Spark security consideration


I have some extra security considerations from a normal job. I usually use sbt to build and I will give it some libraries to grab from a Maven repository. But now, I'm unable to use a lot of external libraries, and I'm unsure at this point if I will be able to go out to Maven to get the Spark libraries that I might need. Even if I were to get the external libraries, there would be a vetting process that would take months for each library. Has anyone been in a similar situation? From the standpoint of not being able to use external libraries, can anyone share what they did to have a successful suite of Spark jobs to do there data munging and data science on a hadoop cluster?


Solution

  • I think there isn't a standard solution for your problem within the context you exposed. It depends on how much you go with external dependencies and what you really need. And I give you an example: parsing csv rows and construct dataframe/datasets or rdd. You have plenty of options:

    • use external library (from databricks or others)
    • rely on your code and do it by hand, so no external dependency
    • rely on spark newer versions that knows how to deal with csv

    If you have a hadoop cluster than all the spark runtime environment already contains plenty of libraries that will be loaded (json manipulation, networking, logging, just to name a few).

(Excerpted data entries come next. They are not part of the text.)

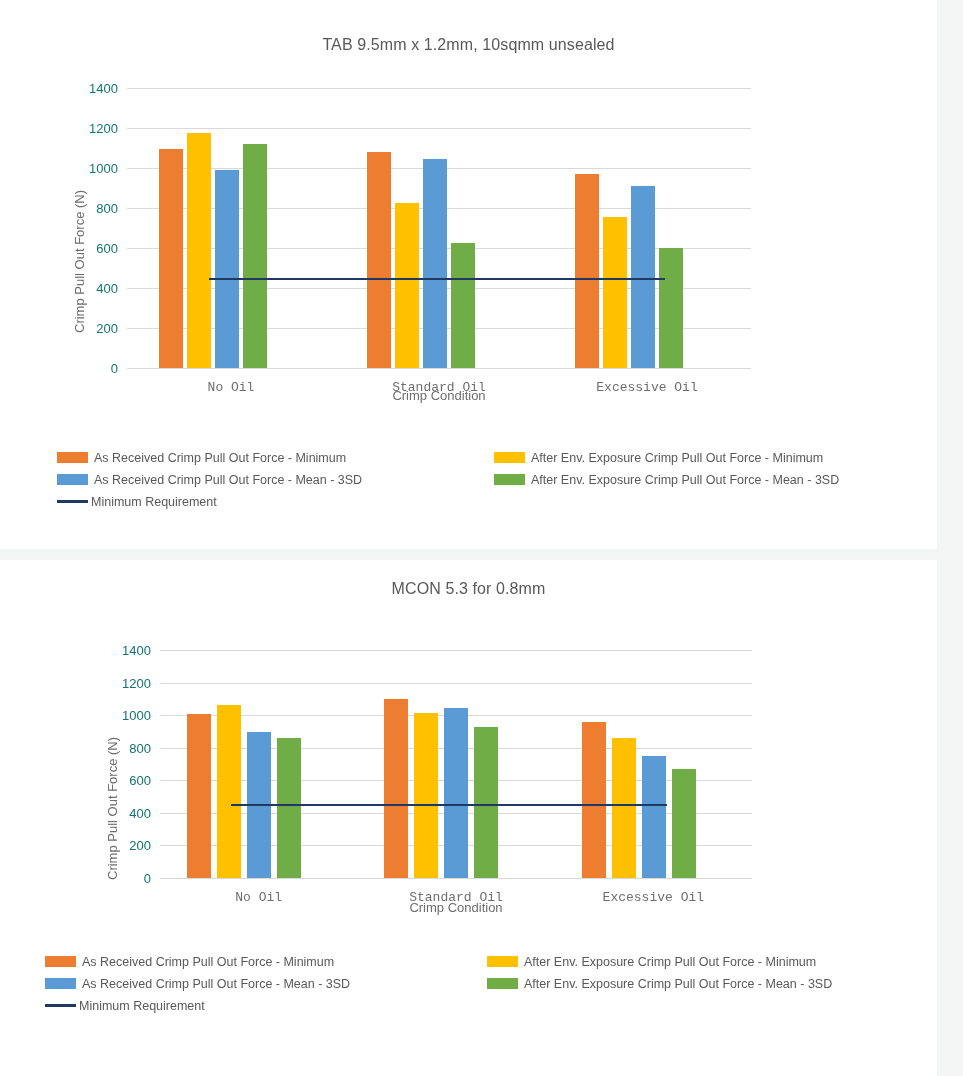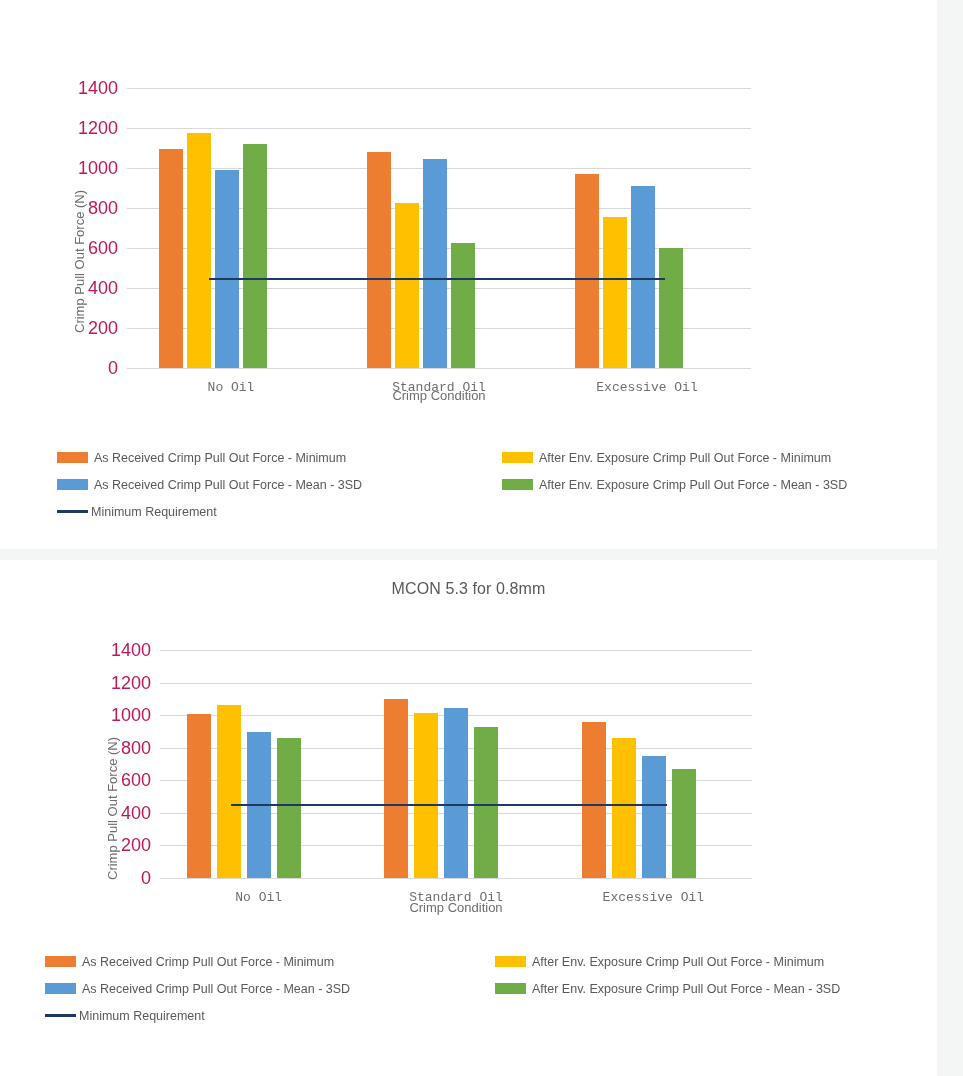"TAB 9.5mm x 1.2mm, 10sqmm" div.chart-title { html: none -> <div>TAB 9.5mm x 1.2mm, 10sqmm unsealed</div> }
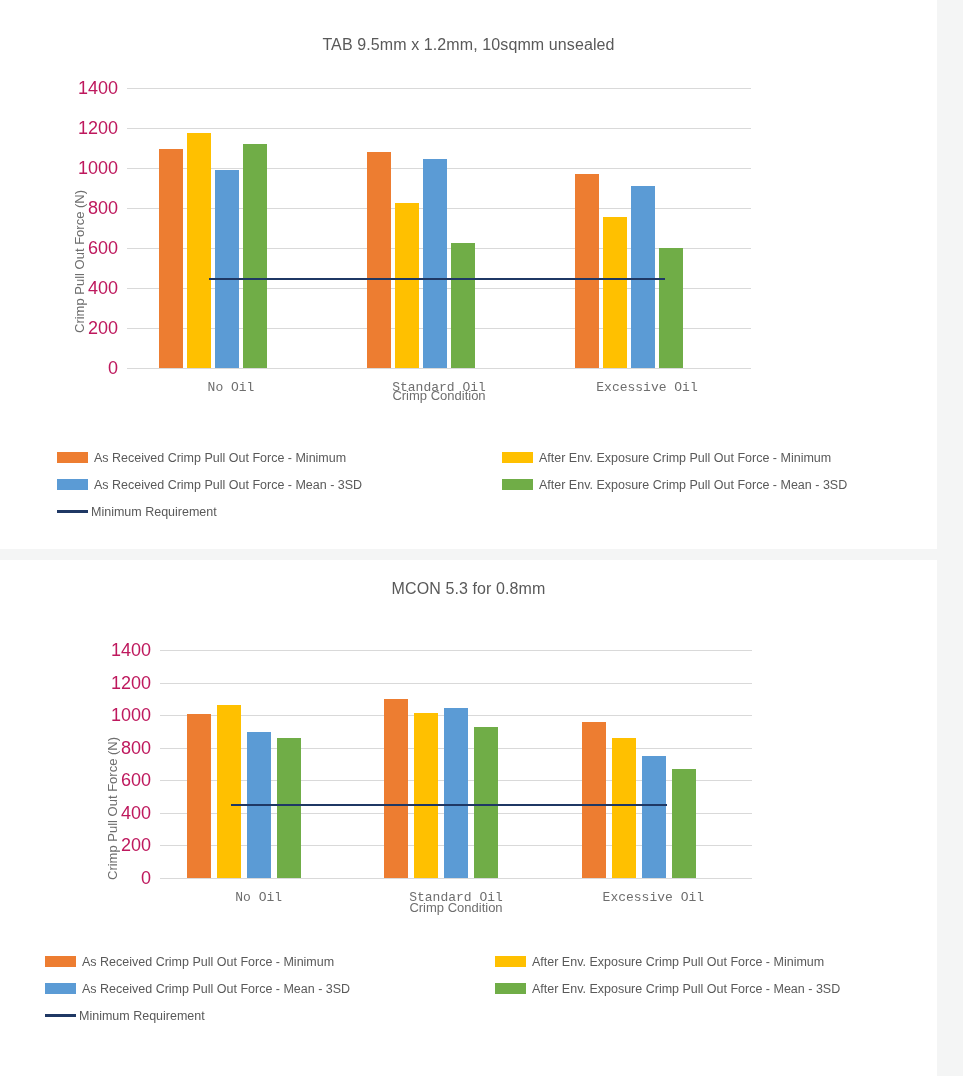"1400" .ytick { color: #be185d -> #0f766e; font-size: 18px -> 13px }
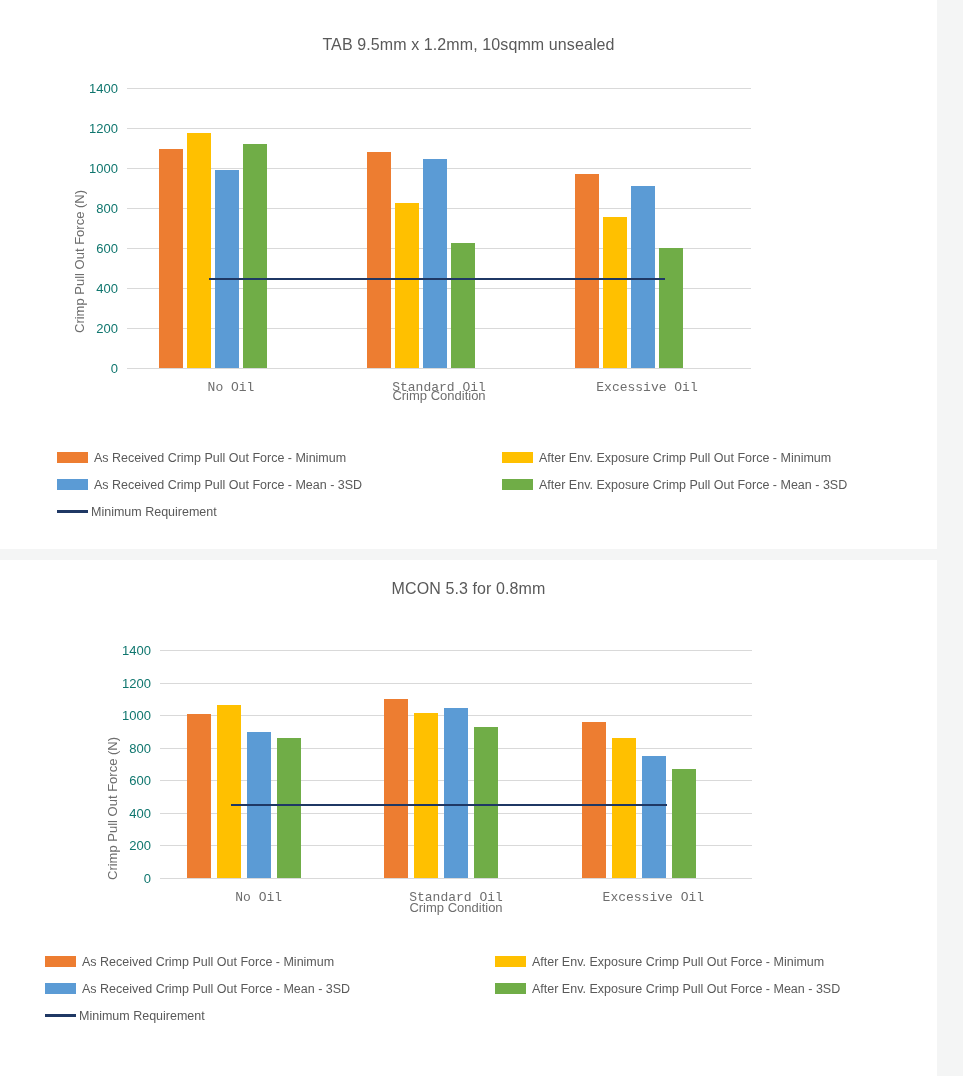"As Received Crimp Pull Out" .legend { gap: 8px -> none }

Most of your business logic inside your spark jobs can be done with those. I give you some examples on how I have approached the problem with external dependency although I did'n have any security constraints. In one case we had to use Spring dependency within our Spark application (cause we wanted to update some relation tables), so we got a fat jar with all spring dependencies and they were many. Conclusion: got a lot of dependency for nothing (horror maintaining it :) ). So that was not a good approach. In other case we had to do the same thing, but then we kept the dependency at minimum (the most simple thing that can read/update a table with a jdbc). Conclusion: the fat jar was not that big, we kept only what was really needed, nothing more nothing less.

    Spark already provides you with a lot of functionalities. Knowing a external library that can do something does not mean that spark can't do it with what is has.